Game Chef Review 55: Dreams of Dragonflies by D. X. Logan

Dreams of Dragonflies

Ingredients: 8 [Dragonfly (4), Dream (4)]
The use of dragonflies in this game is clearly evident, through the images of the insects, the world through which they fly and the name of the game. The dream is similarly in the title and integrated with the mechanisms since the game is about interpreting symbolism. It's a clever use of the ingredients and actually works better than a lot of the other games where I've seen these ingredients used.

Theme: 7 [6 +1 Bonus for specifically addressing the different audience]
This game has been specifically designed for a target audience that I haven't seen too many games address, and the design builds on this concept through versatility. It is capable of addressing a variety of "different audiences".

Would I Play This?: 6
I like the ideas in this, but after all my work on geomorphs and map design over the last couple of years, there are a few things about the tile placement that I would have to change before I could sit down to play this. There are some great concepts here that I'd be happy to incorporate into other games, or slight modifications that I'd make to this design. It feels so close, and I'd definitely be interested in playtesting this to get it to the next level, but I don't feel it's quite there yet.

Completeness: 8
I really like the way the game is presented diagrammatically, the whole process is explained beyond words. It has simple cards iconically depicting locations and things encountered, and it provides a variety of ways to play the game. I think the biggest things missing here are some examples of how the rules work, and a full play example. These would have helped to clarify certain concept in the rules.

Innovation: 7
There are a few concepts in this game that really intrigue me, a lot of them have been seen in earlier games (the symbolism on the collected cards reminds me of 'Everway' in it's method of telling story through archetypal icons). The tile laying I've used in plenty of games myself. The idea of moving through the drawing of cards is something I'm currently toying with for another project. The configuration of the various components works in this design.

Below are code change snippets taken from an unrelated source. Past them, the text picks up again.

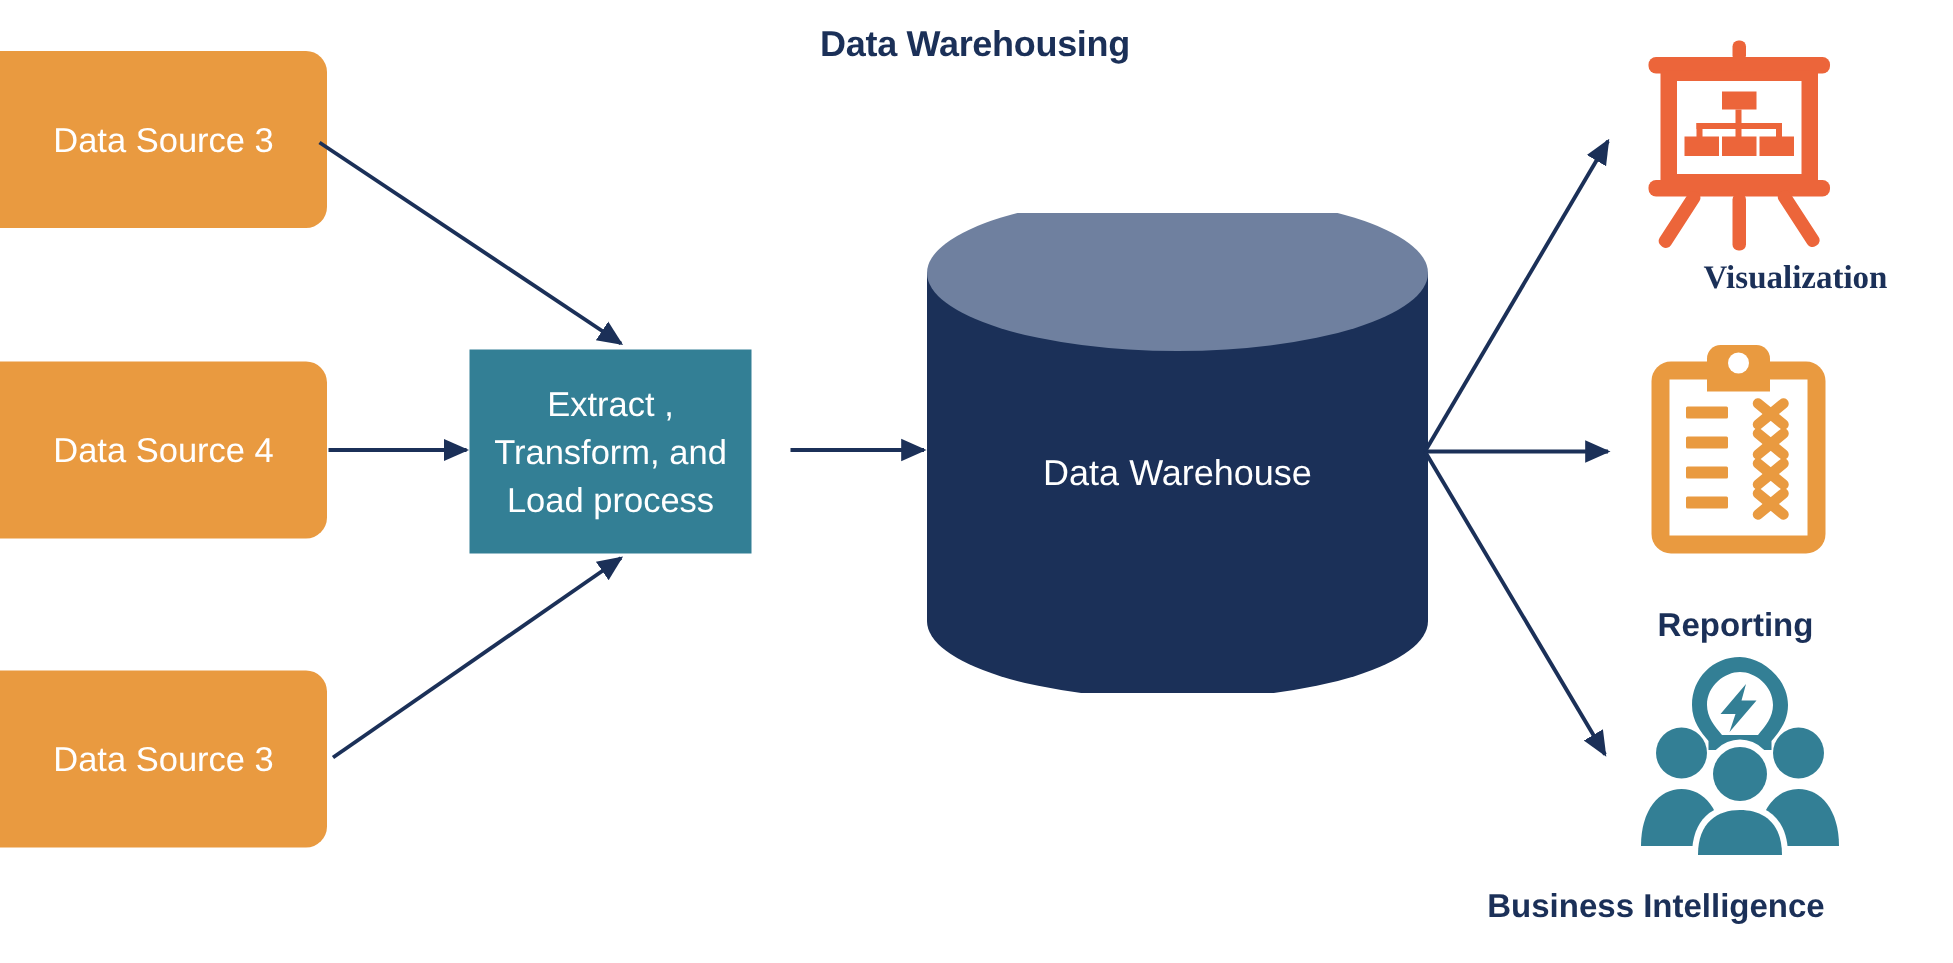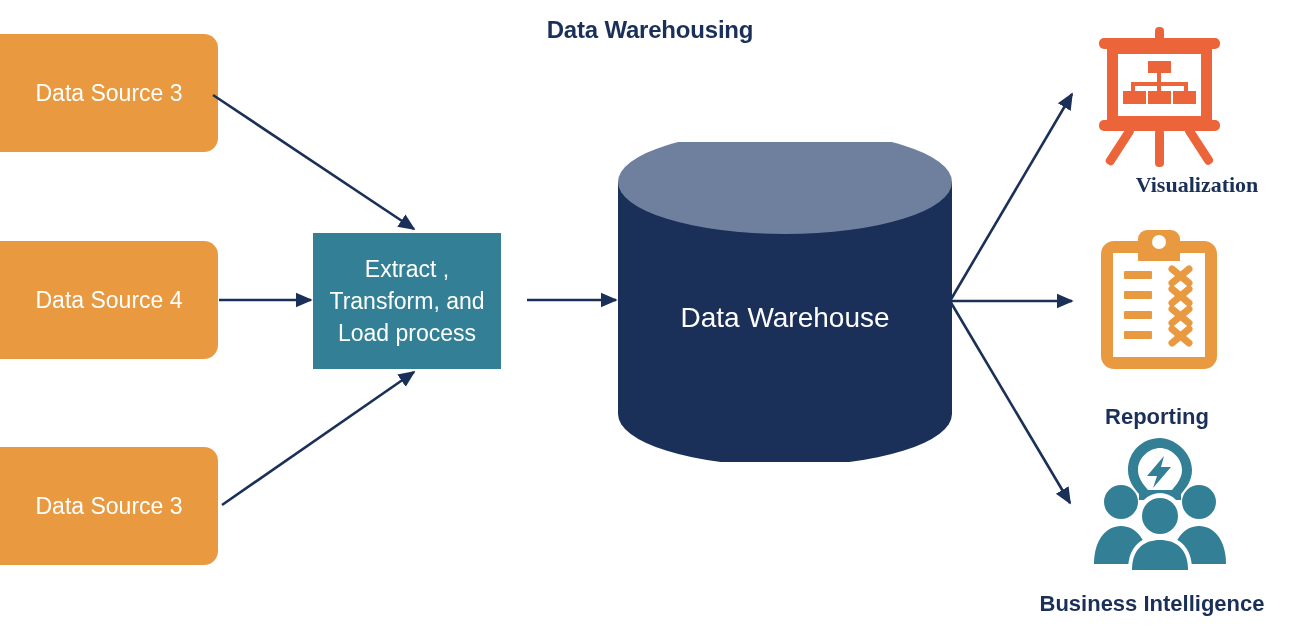--- a/index.html
+++ b/index.html
@@ -81,7 +81,7 @@
     top: 302px;
     width: 346px;
     text-align: center;
-    font-size: 28px;
+    font-size: 24px;
     color: #ffffff;
     pointer-events: none;
   }

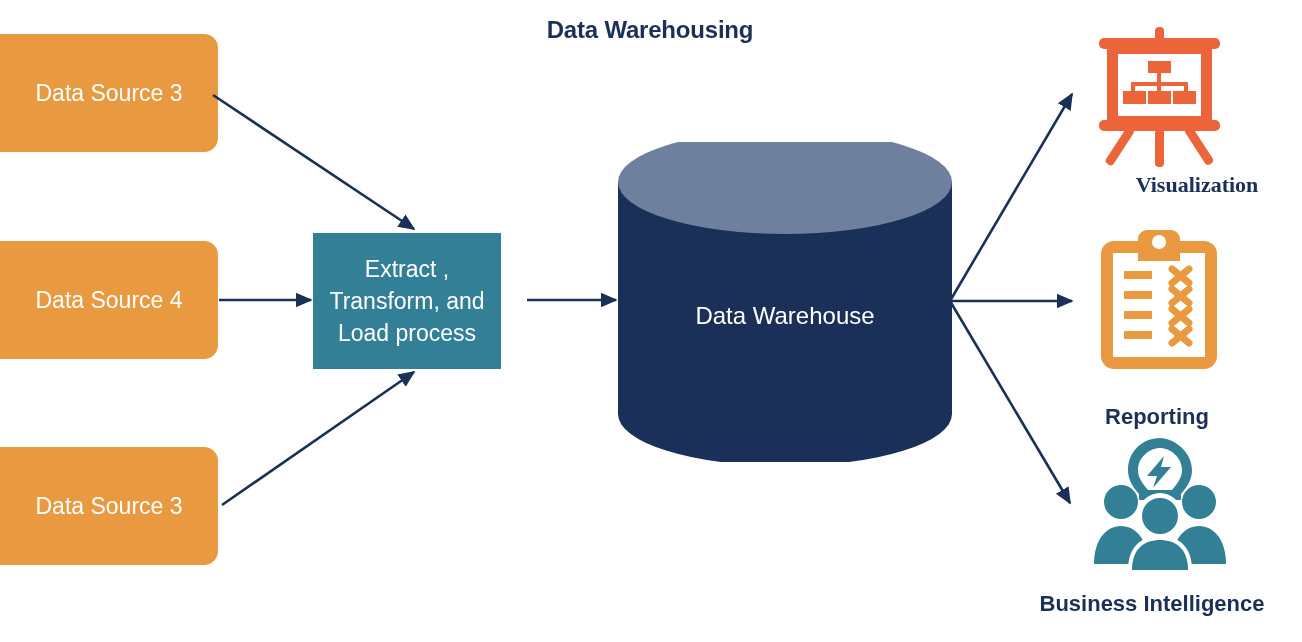--- a/index.html
+++ b/index.html
@@ -110,7 +110,7 @@
   }
   #lbl-viz { left: 1052px; top: 172px; width: 290px; font-family: Liberation Serif, serif; }
   #lbl-rep { left: 1012px; top: 404px; width: 290px; }
-  #lbl-bi  { left: 1002px; top: 591px; width: 300px; text-align: center; }
+  #lbl-bi  { left: 954px; top: 591px; width: 300px; text-align: center; }
 </style>
 </head>
 <body>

Output Quality: 7 [Language (3), Layout (2), Imagery (2)]
The language in this game is simple and direct, and thus highly appropriate to the target audience. The layout is better than most, but leaves a bit to be desired... nothing that couldn't be fixed up with a bit more time or focus. The imagery is better than most entries, and arguably suits the audience to whom the game is addressed, but if this game were to be refined for a new version that's where I'd start.

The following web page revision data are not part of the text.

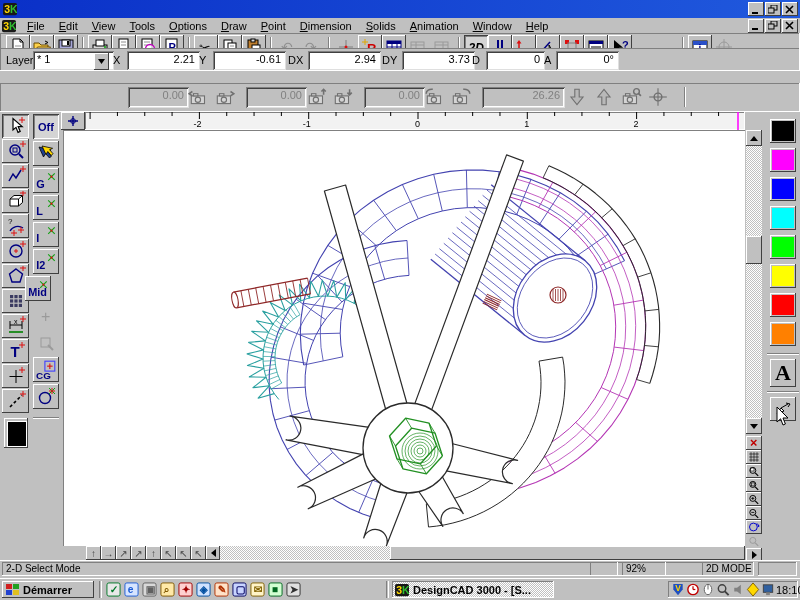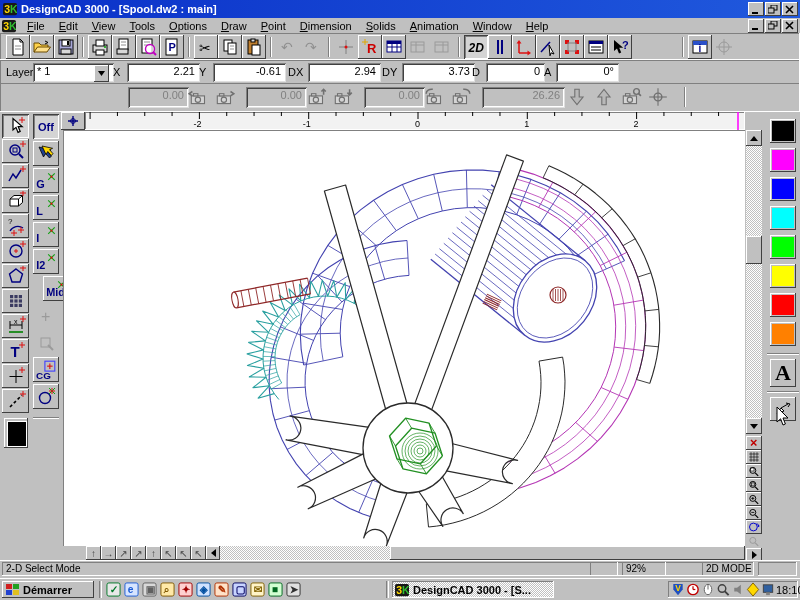--- a/index.html
+++ b/index.html
@@ -46,7 +46,6 @@
           <text x="8" y="12" fill="#30c030" font-size="12" font-family="'Liberation Sans',sans-serif" font-weight="bold">K</text>
         </svg>
       </span>
-    <span class="titletext">DesignCAD 3000 - [Spool.dw2 : main]</span>
     <span style="flex:1"></span>
     <span class="winbtn out2">
         <svg width="10" height="9">

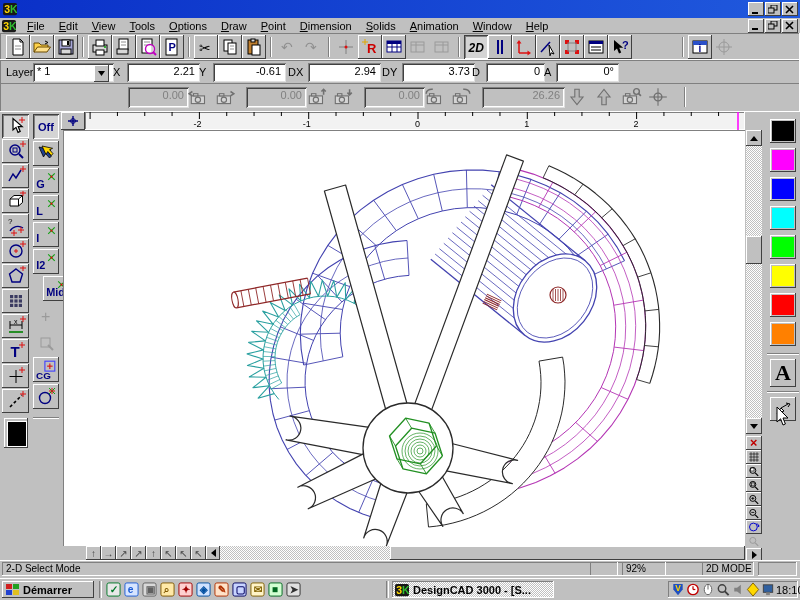--- a/index.html
+++ b/index.html
@@ -286,7 +286,7 @@
       </span>
     </div>
 
-  <div class="a in2" id="coord-bar" style="left:0;top:60px;width:800px;height:32px">
+  <div class="a in2" id="coord-bar" style="left:0;top:48px;width:800px;height:23px">
       <span class="a lbl" style="left:6px;top:6px">Layer</span>
   <div class="a field" style="left:33px;top:3px;width:72px;height:17px;text-align:left;padding-left:4px">* 1
     <span class="combo-arrow out2">

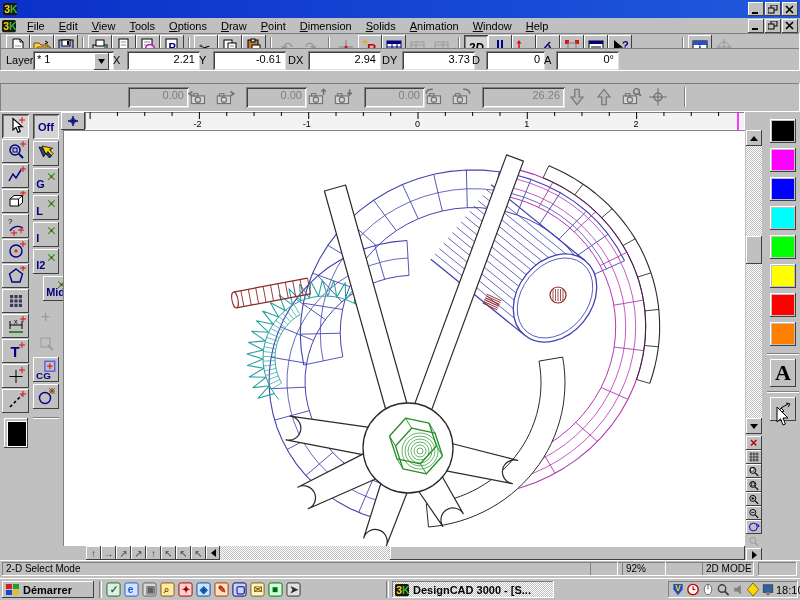--- a/index.html
+++ b/index.html
@@ -541,7 +541,7 @@
           <circle cx="16" cy="6" r="1" fill="#dd1010" stroke="none" stroke-width="1"></circle>
         </svg>
       </div>
-      <div class="a snapbtn out2" style="left:43px;top:164px">
+      <div class="a snapbtn out2" style="left:25px;top:164px">
         <svg width="24" height="22" viewBox="0 0 22 20">
           <text x="2" y="16" fill="#000080" font-size="10" font-family="'Liberation Sans',sans-serif" font-weight="bold">Mid</text>
           <line x1="13" y1="3" x2="19" y2="9" stroke="#10a010" stroke-width="1"></line>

Overall: 74% Credit [24+14+6+16+7+7]
I can see why a few people have commented on the similarities between this game and my own, superficially they are quite similar...both employ tile laying strategies to form a map, both are targeted at an audience who identifies more strongly with symbolism than words. Beyond these superficial similarities, the games are quite different though, with one focusing on large groups (mine) and one focused on small (Logan's), one focused on more concrete numbers and quantified systems of social integration (mine) and the other focused more toward psychological symbolism (Logan's). I think this is a great entry, and it probably would have made an easy distinction level if it weren't for the image quality (and that's just a personal irk of mine as an artist and graphic designer).